When most people think of summer vacation, they probably think of the beach. They imagine cold cocktails served with tiny umbrellas, consumed under much larger umbrellas to keep off the sun. They might think of getting tanned/burned while hobnobbing with sexy co-eds. They envision themselves visiting the sights of whatever seaside retirement community, Midwestern lake town, or tropical third world destination they’ve chosen. They imagine napping outside with the wind gently tousling their hair (or mocking their baldness).
When you go on a summer tour, you may get to do some of these things, but you will spend the bulk of your time in cars and in bars. So while you will meet some very nice, fun, and/or insane people, and you might visit some beautiful places, you can very quickly start to feel like your travels lack enough of those “brag about it later” moments.
The best cure for this feeling is to treat every cheap novelty as if it were astonishing. That goes for side-of-the-road restaurants and shops with funny names (e.g. “Pastabilities,” and “Hair it is!”). It also goes for strange items on restaurant menus. If there’s a skillet that they claim only a REAL trucker could finish, why not bet one of your traveling partners that he doesn’t have the guts?
Then there’s my personal favorite: bar bathroom graffiti.

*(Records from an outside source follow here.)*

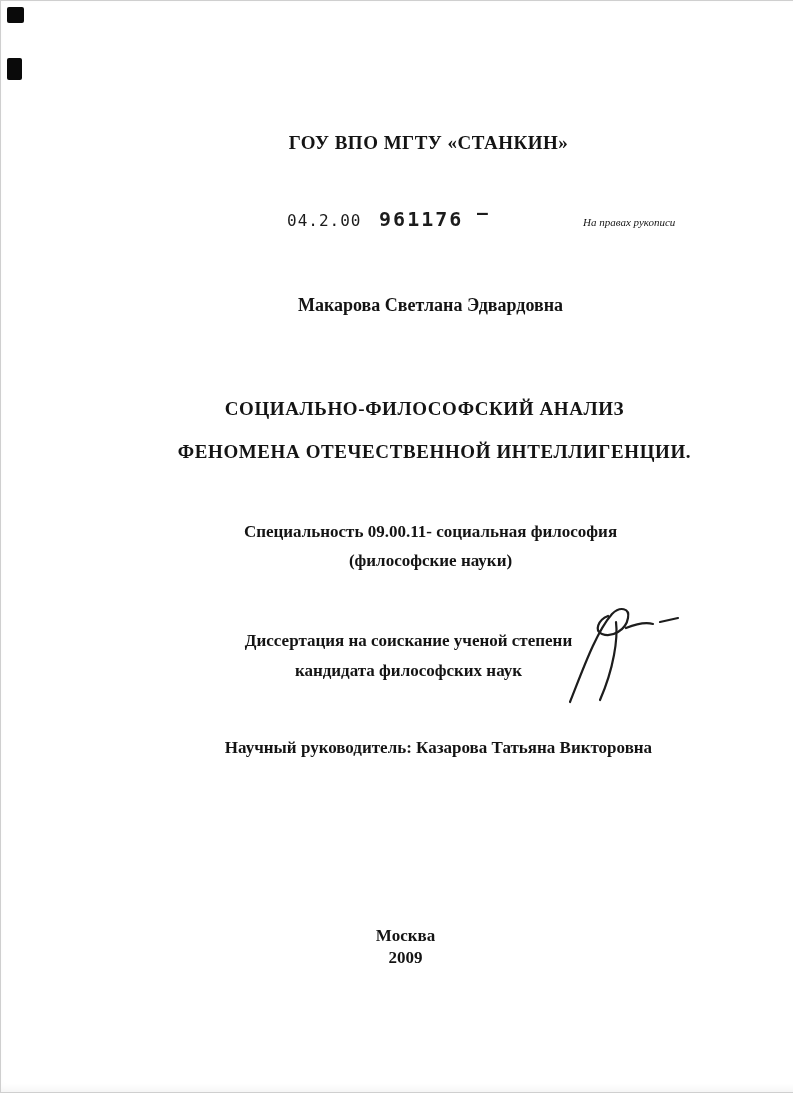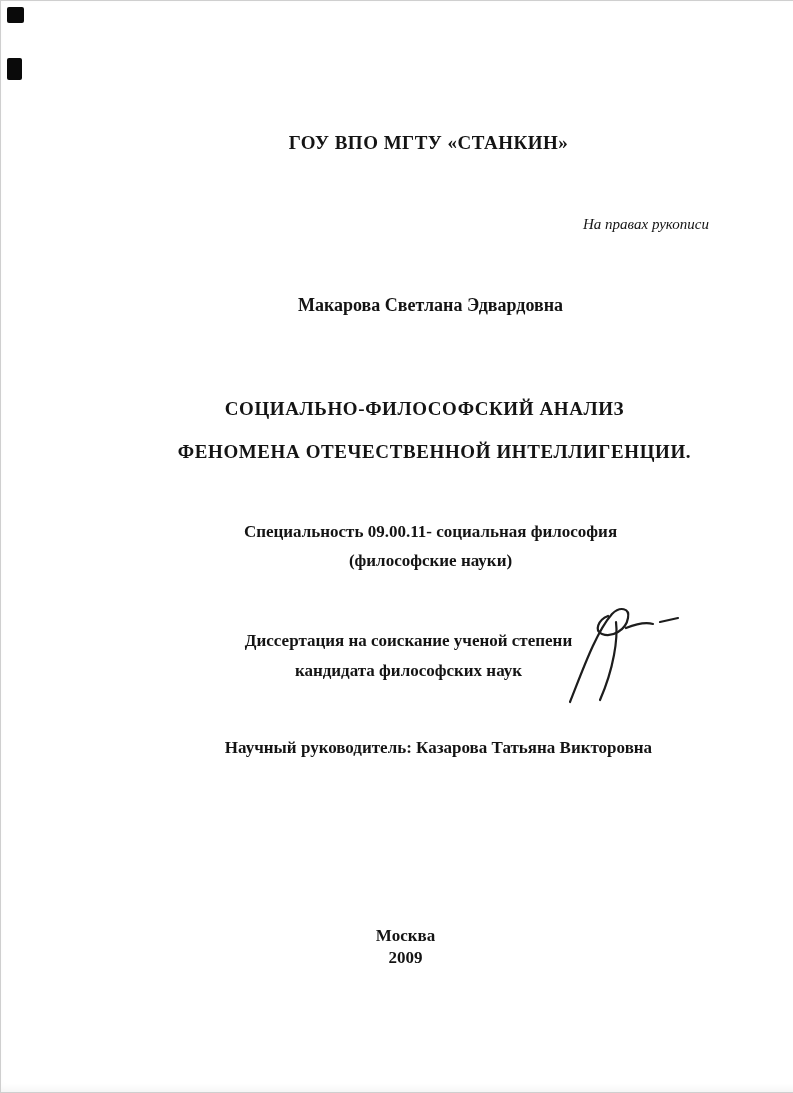--- a/index.html
+++ b/index.html
@@ -62,21 +62,21 @@
     font-size: 18px;
     font-weight: bold;
     position: relative;
     top: -7px;
     margin-left: 4px;
   }
   .rights-note {
     position: absolute;
     left: 583px;
     top: 216px;
-    font-size: 15px;
+    font-size: 11px;
     font-style: italic;
     white-space: nowrap;
   }
   .author {
     top: 295px;
     transform: translateX(20px);
     font-size: 18px;
     font-weight: bold;
   }
   .title-1 {
@@ -146,20 +146,25 @@
 </head>
 <body>
 
 <div class="scan-page">
 
   <div class="artifact artifact-1"></div>
   <div class="artifact artifact-2"></div>
 
   <div class="line institution">ГОУ ВПО МГТУ «СТАНКИН»</div>
 
+  <div class="stamp">
+    <span class="stamp-code">04.2.00</span>
+    <span class="stamp-number">961176</span>
+    <span class="stamp-dash">–</span>
+  </div>
 
   <div class="rights-note">На правах рукописи</div>
 
   <div class="line author">Макарова Светлана Эдвардовна</div>
 
   <div class="line title-1">СОЦИАЛЬНО-ФИЛОСОФСКИЙ АНАЛИЗ</div>
 
   <div class="line title-2">ФЕНОМЕНА ОТЕЧЕСТВЕННОЙ ИНТЕЛЛИГЕНЦИИ.</div>
 
   <div class="line specialty-1">Специальность 09.00.11- социальная философия</div>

What better substitute could there be for actual local flavor, than to plumb the depths of the local drunk male psyche? “Robot’s been f*cking with me all night!” What could that possibly mean? I don’t know, but some guy in Carbondale thought that it was important enough to write down.
I already have a fine photo collection of that kind of contextless nonsense, but I see every band trip as an opportunity to collect more. If any of my shots from this trip are good enough (and relatively PG-rated), perhaps they’ll get posted on this blog. Or not. But that’s the idea.